Exercise instructions
Copy out the data line by line exactly, from its start to the line bearing "- A new user", inclusive.

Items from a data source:

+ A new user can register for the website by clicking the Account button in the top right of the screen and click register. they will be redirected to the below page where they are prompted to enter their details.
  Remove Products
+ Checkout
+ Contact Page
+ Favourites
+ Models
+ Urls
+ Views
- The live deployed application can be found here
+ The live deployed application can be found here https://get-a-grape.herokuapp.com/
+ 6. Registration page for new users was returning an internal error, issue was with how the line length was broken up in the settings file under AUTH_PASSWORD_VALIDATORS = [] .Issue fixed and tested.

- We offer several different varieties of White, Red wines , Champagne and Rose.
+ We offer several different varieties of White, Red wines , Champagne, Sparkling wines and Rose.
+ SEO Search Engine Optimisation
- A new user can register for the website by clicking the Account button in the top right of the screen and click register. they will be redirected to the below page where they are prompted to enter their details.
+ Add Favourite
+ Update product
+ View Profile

Response
+ A new user can register for the website by clicking the Account button in the top right of the screen and click register. they will be redirected to the below page where they are prompted to enter their details.
  Remove Products
+ Checkout
+ Contact Page
+ Favourites
+ Models
+ Urls
+ Views
- The live deployed application can be found here
+ The live deployed application can be found here https://get-a-grape.herokuapp.com/
+ 6. Registration page for new users was returning an internal error, issue was with how the line length was broken up in the settings file under AUTH_PASSWORD_VALIDATORS = [] .Issue fixed and tested.

- We offer several different varieties of White, Red wines , Champagne and Rose.
+ We offer several different varieties of White, Red wines , Champagne, Sparkling wines and Rose.
+ SEO Search Engine Optimisation
- A new user can register for the website by clicking the Account button in the top right of the screen and click register. they will be redirected to the below page where they are prompted to enter their details.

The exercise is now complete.